A council leader says mangroves don't deserve their protected status; a conservationist says requests to clear mangroves are "histrionics".
Northland Regional Council chairman Mark Farnsworth and Forest and Bird's Basil Graeme encapsulate the two sides in the mangrove debate.
"Some applications to clear mangroves may be justified; most of them at the moment are just histrionics," Mr Graeme says. Any council considering making it easier to clear the plants is being "totally irresponsible".
Not so, says Mr Farnsworth.
"I'm not trying to demonise mangroves, but putting them on a pedestal is based on shoddy science. They are prematurely ageing estuaries."
There is a good reason for that, says Mr Graeme.
"It's climate change. They need heat and lack of frosts to proliferate, and there have been less frosts because the climate is getting warmer."
There is a natural brake on mangrove spread because they grow only about halfway between the shore and low tide, he says.
Mr Farnsworth says the plants are out of control.
"It's clear from aerial photos and baseline data there has been an absolutely rapid escalation in the growth of mangroves."
He wants protection of mangroves reviewed to determine whether they deserve that status under the country's national coastal policy statement. The policy is implemented by councils through district plans.
Anyone wanting to remove mangroves must apply for resource consent, which is then notified, often leading to long and relatively expensive hearings.
Mr Graeme says no attempt should be made to review the plant's status and Forest and Bird would oppose any such move.
"They should be left to expand. They're fulfilling a useful role."

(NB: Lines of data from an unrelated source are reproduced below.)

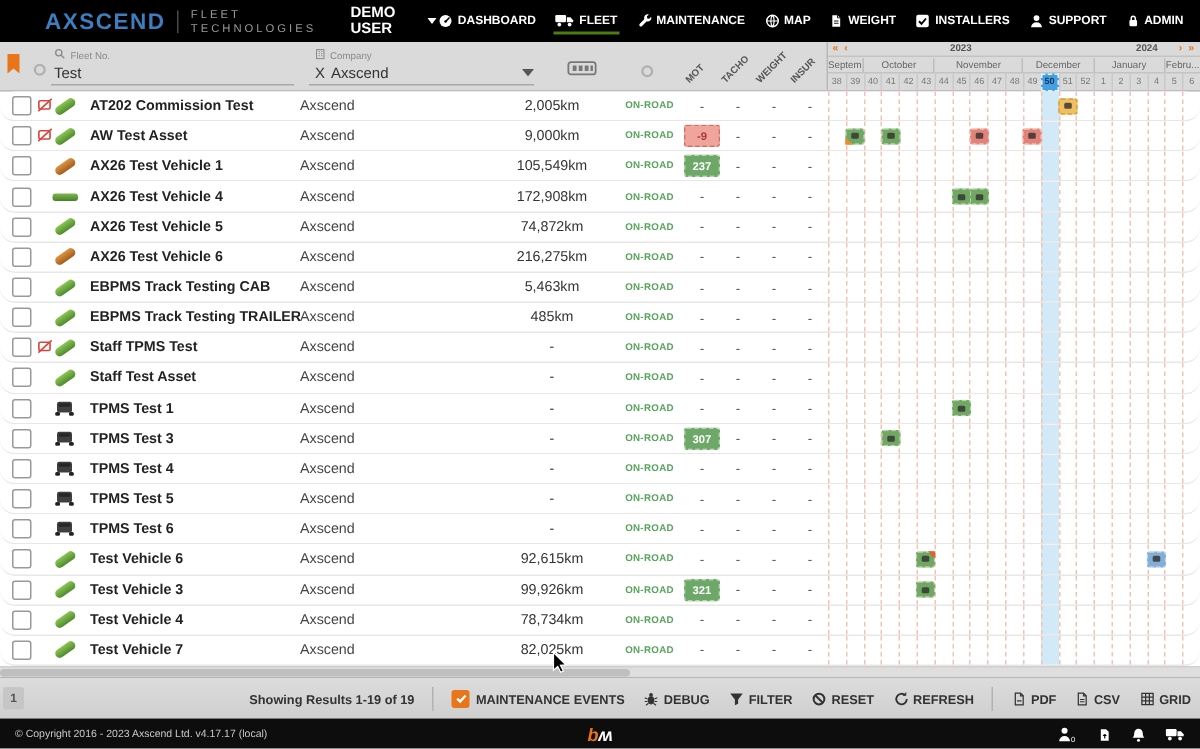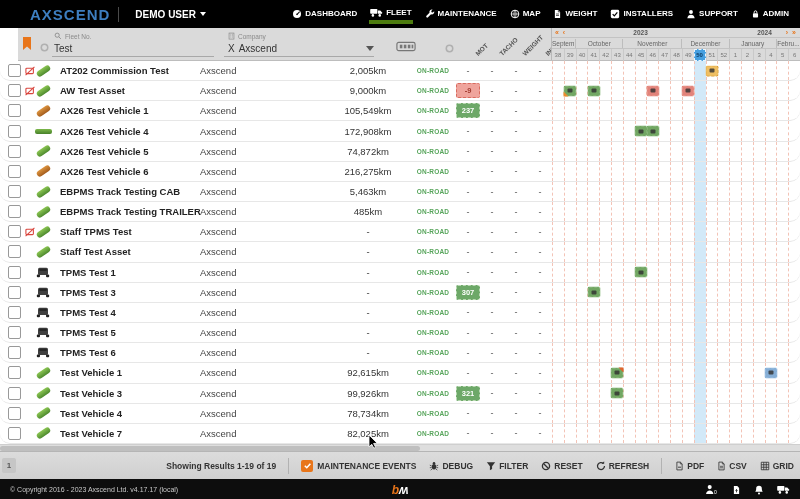"FLEET TECHNOLOGIES" span.tagline { html: none -> <span>FLEET TECHNOLOGIES</span> }
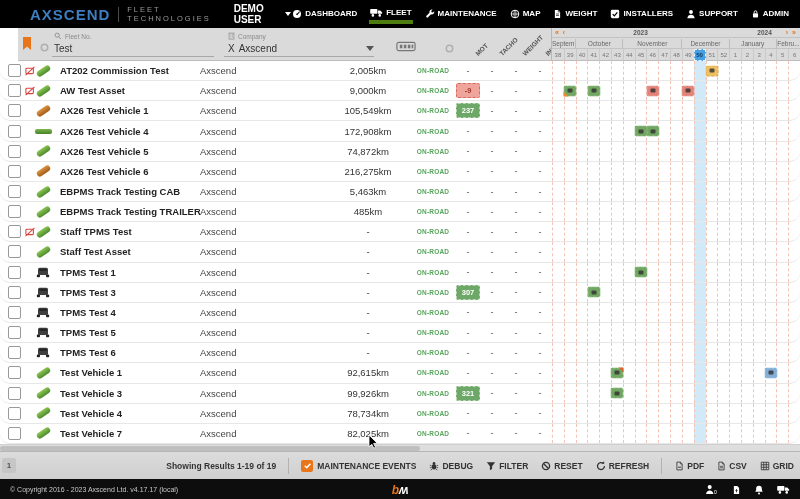"FLEET" .navitem.active { border-bottom: 4px solid #4d7c0f -> 2px solid #4d7c0f }
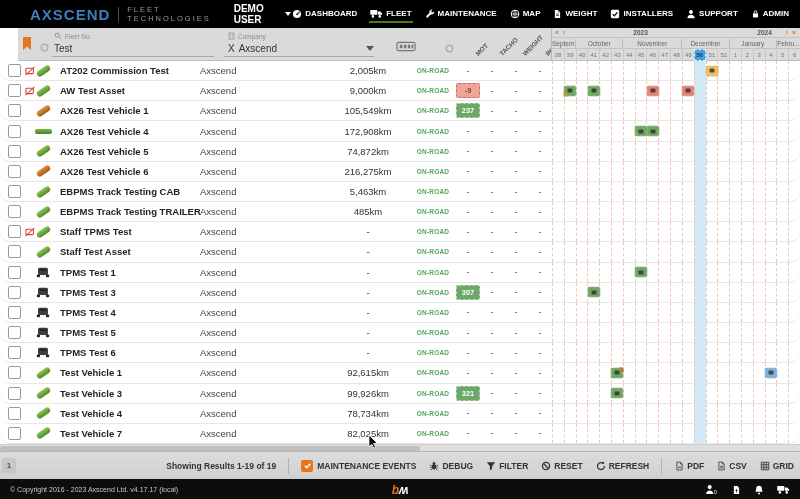"Test" .filterbar { margin-left: 18px -> none }
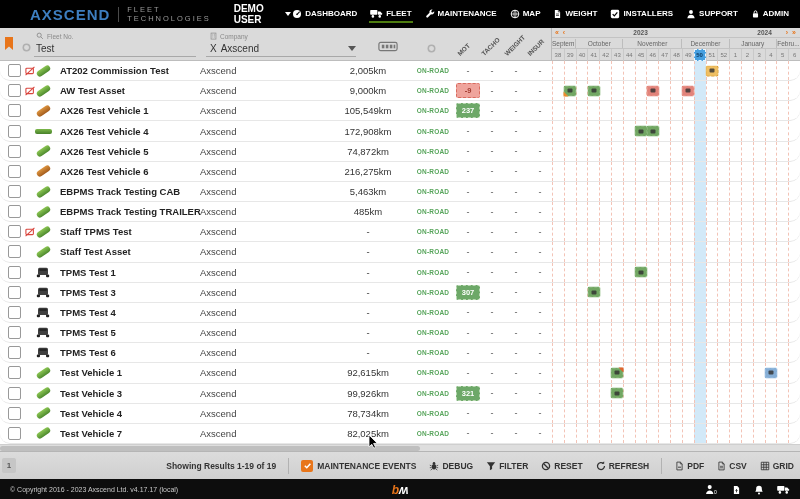"Test Vehicle 1" span.vname { text: 1 -> 6 }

Coastal engineer Andre Labonte, involved in a trial removal near a subdivision at Mangawhai in Northland, says mangrove protection is based on research by an American university professor, now dead, who studied mangroves in the United States and simply transferred his findings to New Zealand.
National's Coromandel MP, Sandra Goudie, found herself offside with regional council Environment Waikato after she lent support to an illegal chainsaw attack on mangroves at Whangamata last month.
Environment Waikato has called a meeting for next week with residents and those opposed to mangrove removal so agreement can be reached to issue a resource consent to remove some plants.
TAKING SIDES
For
* Important source of food for eels, other marine life and birds.
* Act as carbon "sinks", absorbing the greenhouse gas that contributes to global warming.
* Trap silt, thereby protecting harbours and shellfish.
* Keep deep-water channels clear of mud.
Against
* Taking over parts of the coast at an increasing rate, closing large areas to swimming, boating, waterskiing.
* Turn beaches and estuaries into mud.
* Protected status based on "shoddy" science.
* Spreading into areas where they pose danger to important wildlife such as migratory birds at Miranda, which won't roost near mangroves.